== SUPPLIED RECORDS

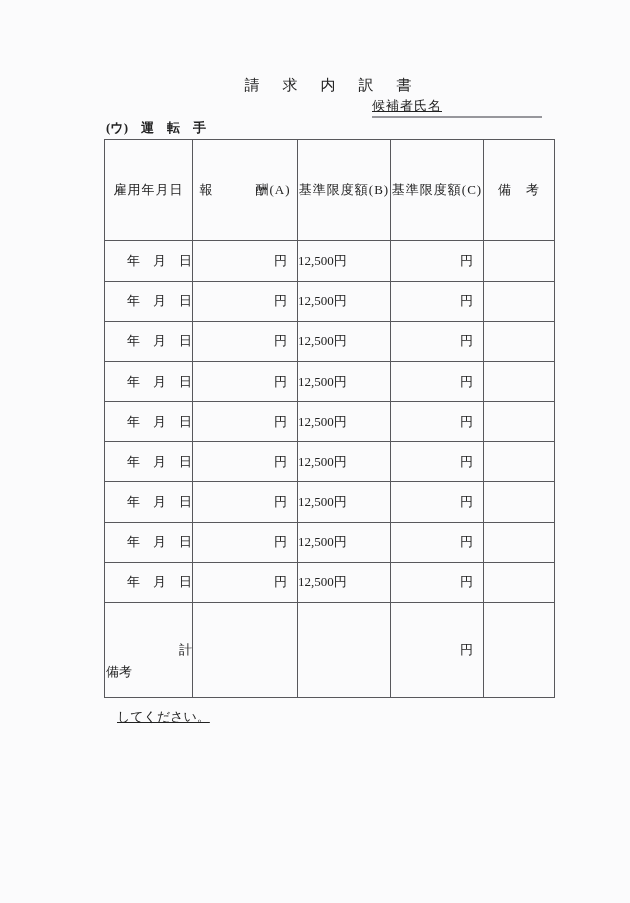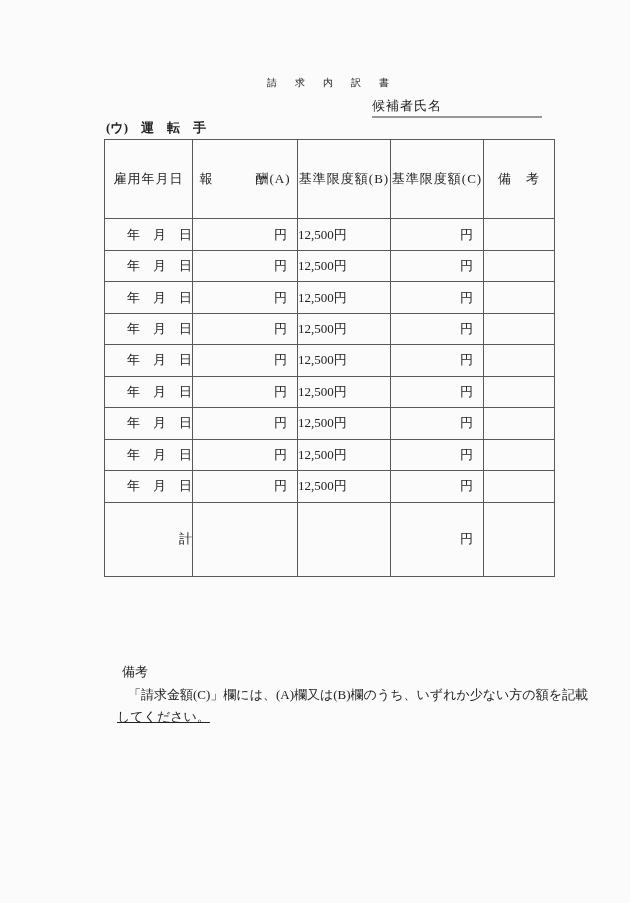"請 求 内 訳 書" .doc-title { font-size: 10px -> 15px }
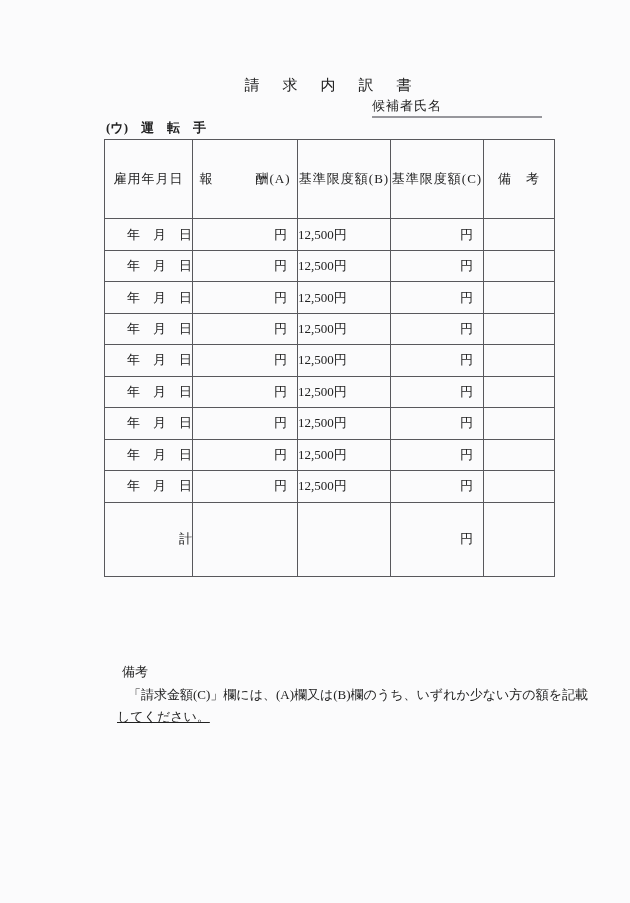"候補者氏名" .candidate-line { text-decoration: none -> underline }
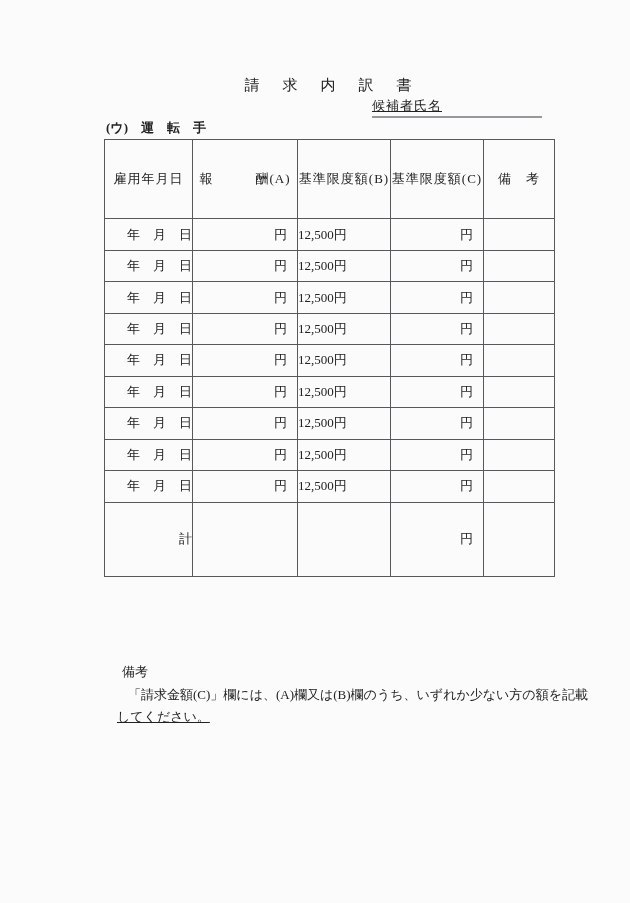"雇用年月日" table.billing { height: 438px -> 559px }
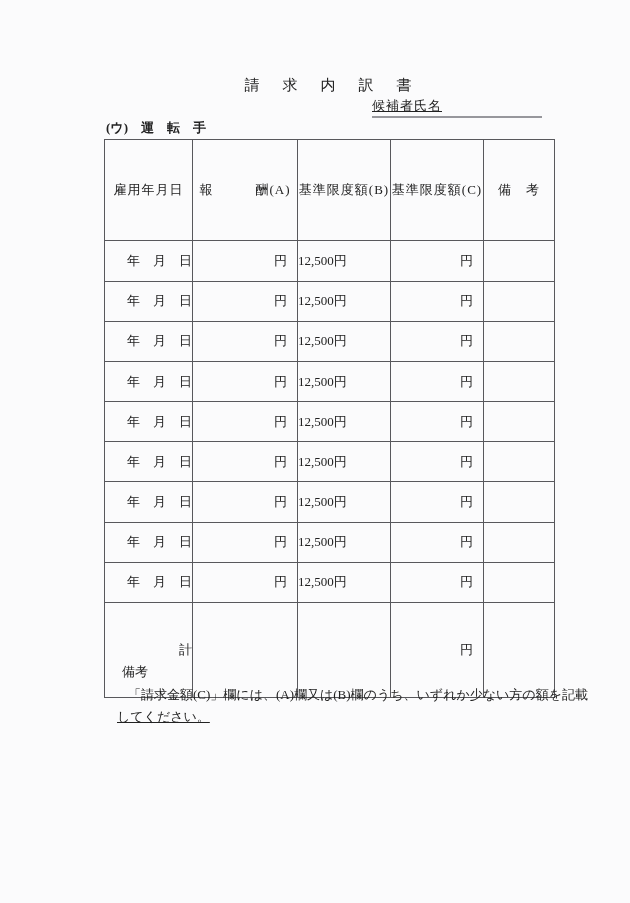"備考" .notes-heading { margin-left: 16px -> none }
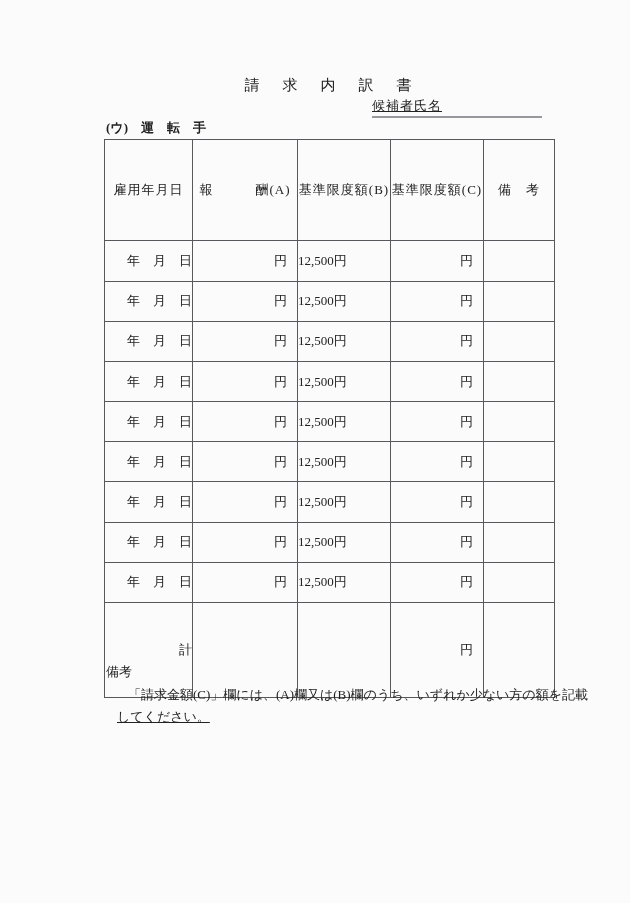"「請求金額(C)」欄には、(A)欄又は(B)欄のうち、いずれか少ない方の額を記載" div.note-line-1 { html: <div>「請求金額(C)」欄には、(A)欄又は(B)欄のうち、いずれか少ない方の額を記載</div> -> none }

====

◆ TASK TO CARRY OUT
Once the pictures are set aside, give the listing again word for word.

◆ PROBLEM SOLUTION
"請 求 内 訳 書" .doc-title { font-size: 10px -> 15px }
"候補者氏名" .candidate-line { text-decoration: none -> underline }
"雇用年月日" table.billing { height: 438px -> 559px }
"備考" .notes-heading { margin-left: 16px -> none }
"「請求金額(C)」欄には、(A)欄又は(B)欄のうち、いずれか少ない方の額を記載" div.note-line-1 { html: <div>「請求金額(C)」欄には、(A)欄又は(B)欄のうち、いずれか少ない方の額を記載</div> -> none }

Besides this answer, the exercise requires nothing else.